YOUR ASSIGNMENT: Your job is to report every line of the entries that has "weight".
(Beginning of INPUT FOR THIS TASK)
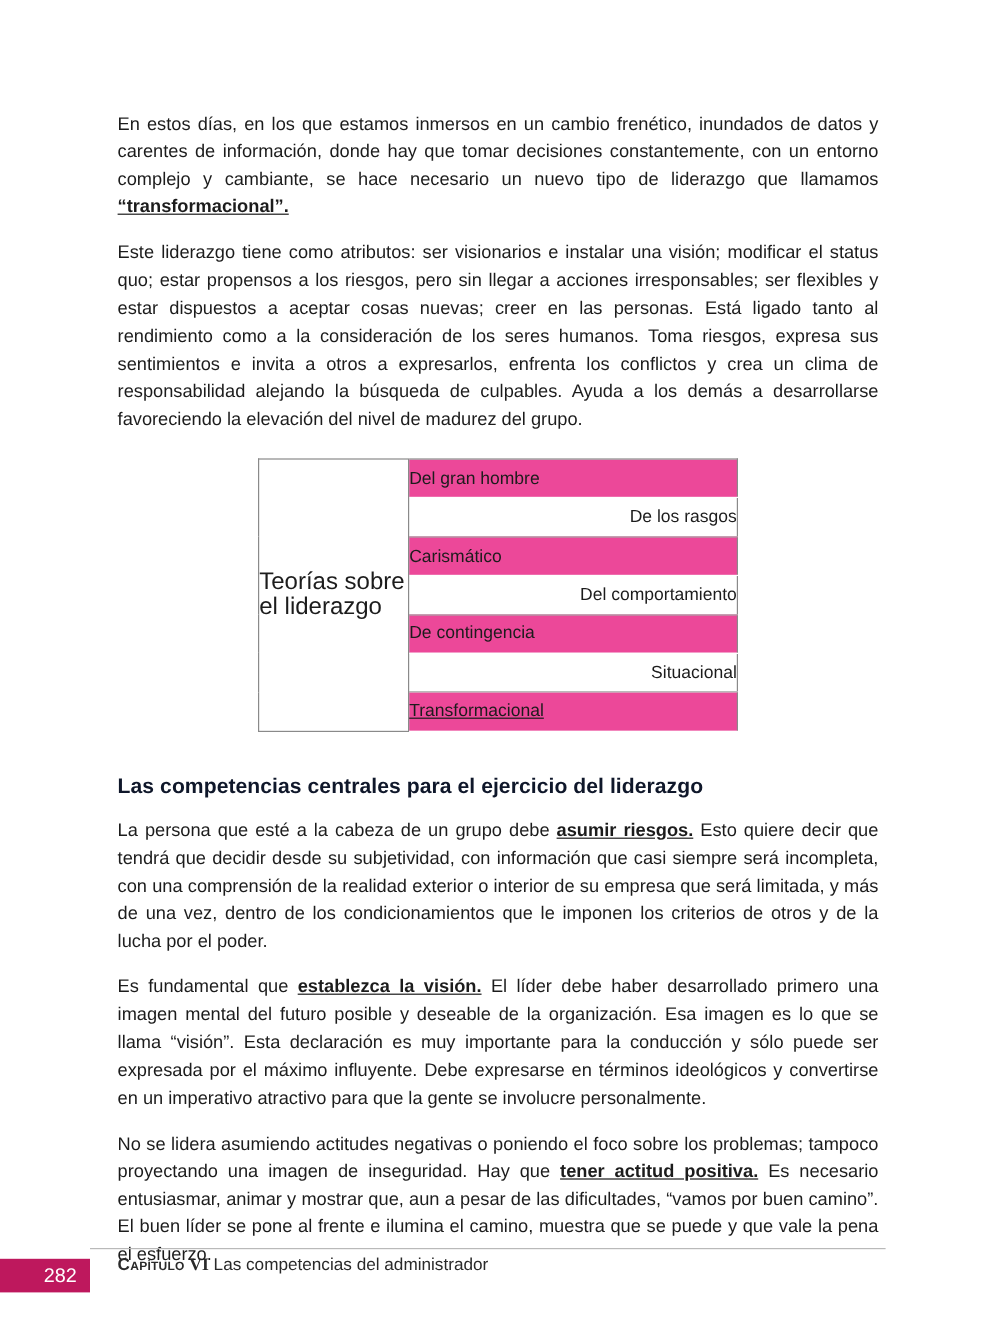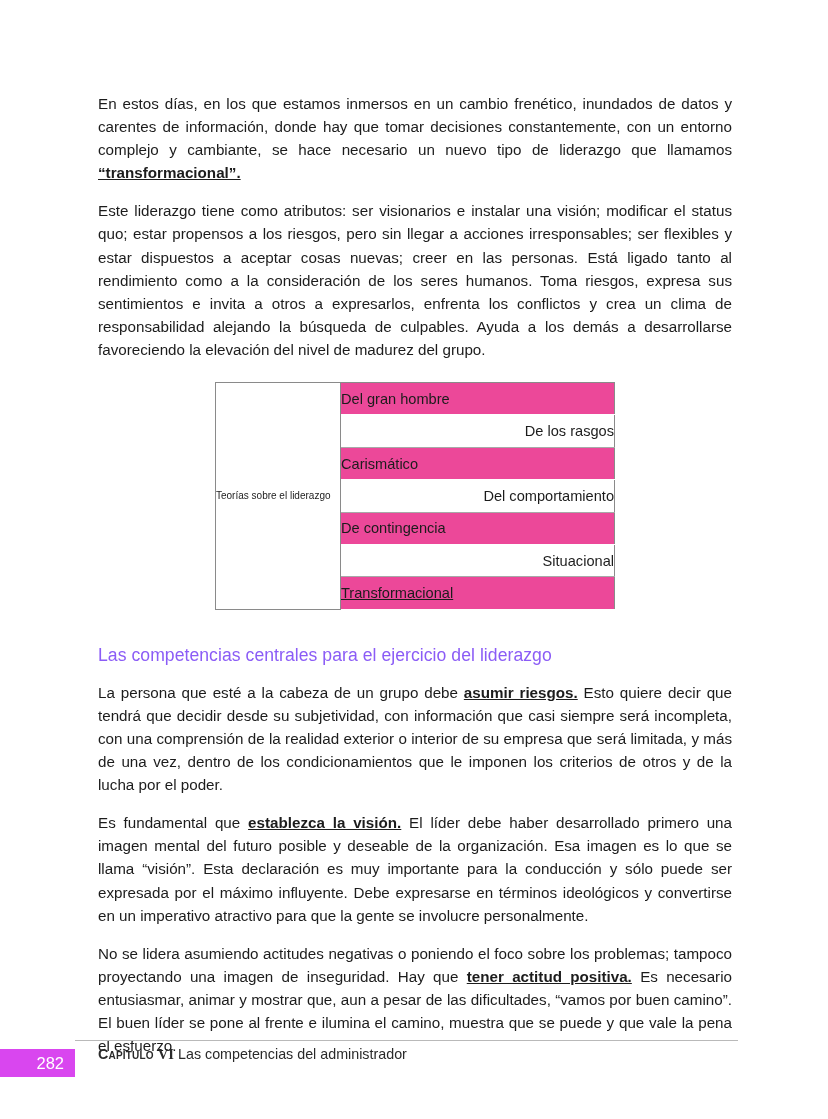--- a/index.html
+++ b/index.html
@@ -64,7 +64,7 @@
     background: #ffffff;
     border-right: 1px solid #8a8a8a;
     padding: 6px 0 6px 22px;
-    font-size: 10px;
+    font-size: 20px;
     line-height: 20.5px;
     color: #1c1c1c;
     vertical-align: middle;

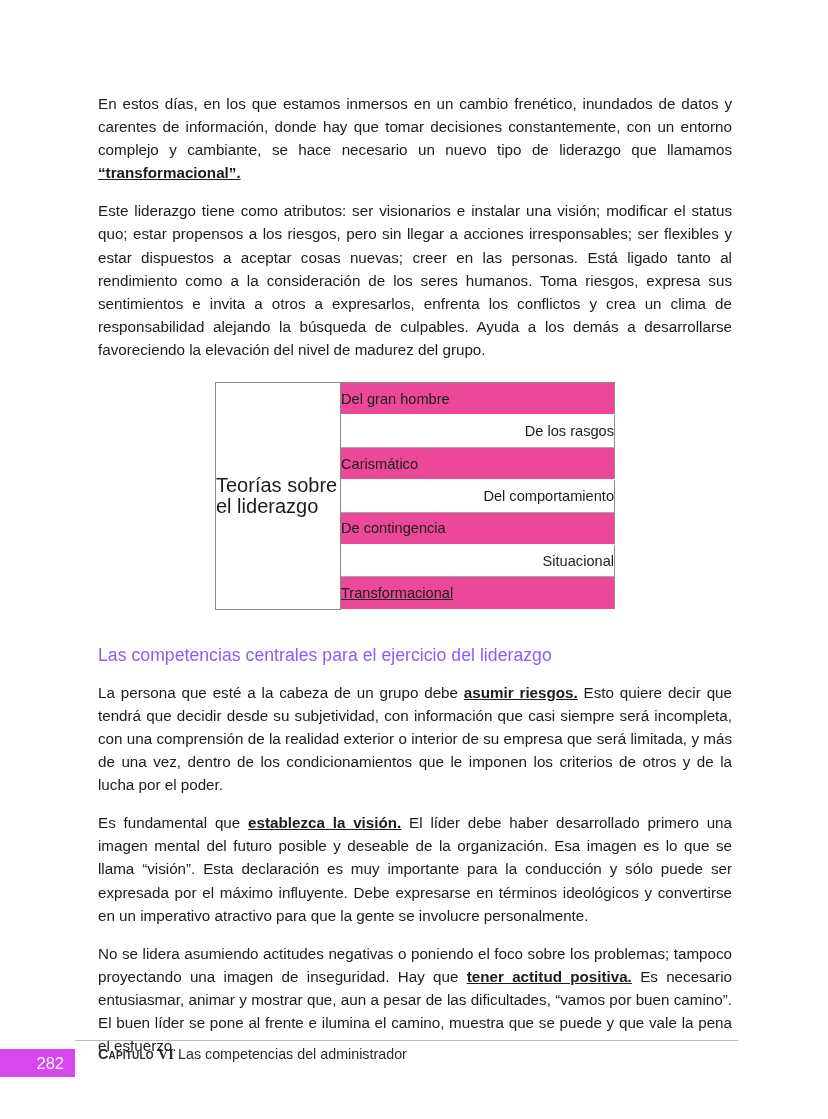--- a/index.html
+++ b/index.html
@@ -87,8 +87,8 @@
     margin: 34px 0 14px 0;
     font-size: 17.6px;
     line-height: 23px;
-    font-weight: normal;
-    color: #8b5cf6;
+    font-weight: bold;
+    color: #0f172a;
     letter-spacing: 0.05px;
   }
 

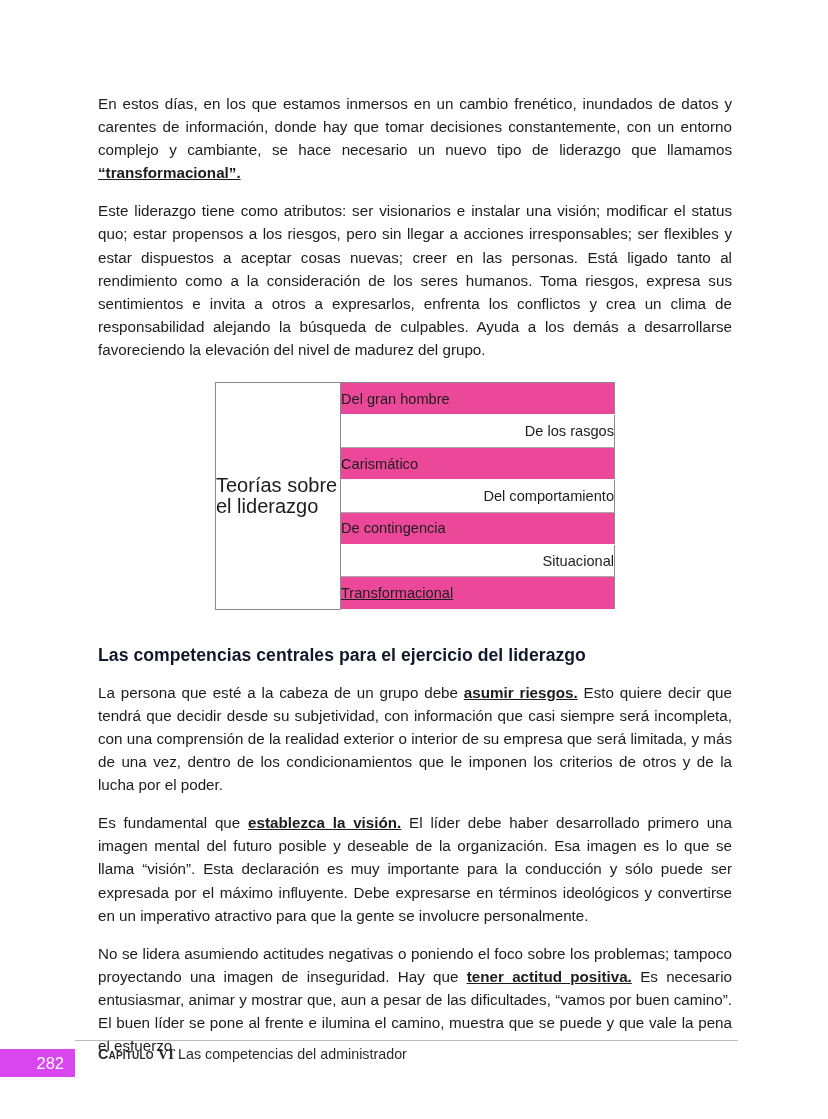--- a/index.html
+++ b/index.html
@@ -114,7 +114,7 @@
     top: 15px;
     width: 75px;
     height: 28px;
-    background: #d946ef;
+    background: #be185d;
     color: #ffffff;
     font-size: 16.5px;
     display: flex;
(End of INPUT FOR THIS TASK)
EXERCISE OUTPUT:
-    font-weight: normal;
+    font-weight: bold;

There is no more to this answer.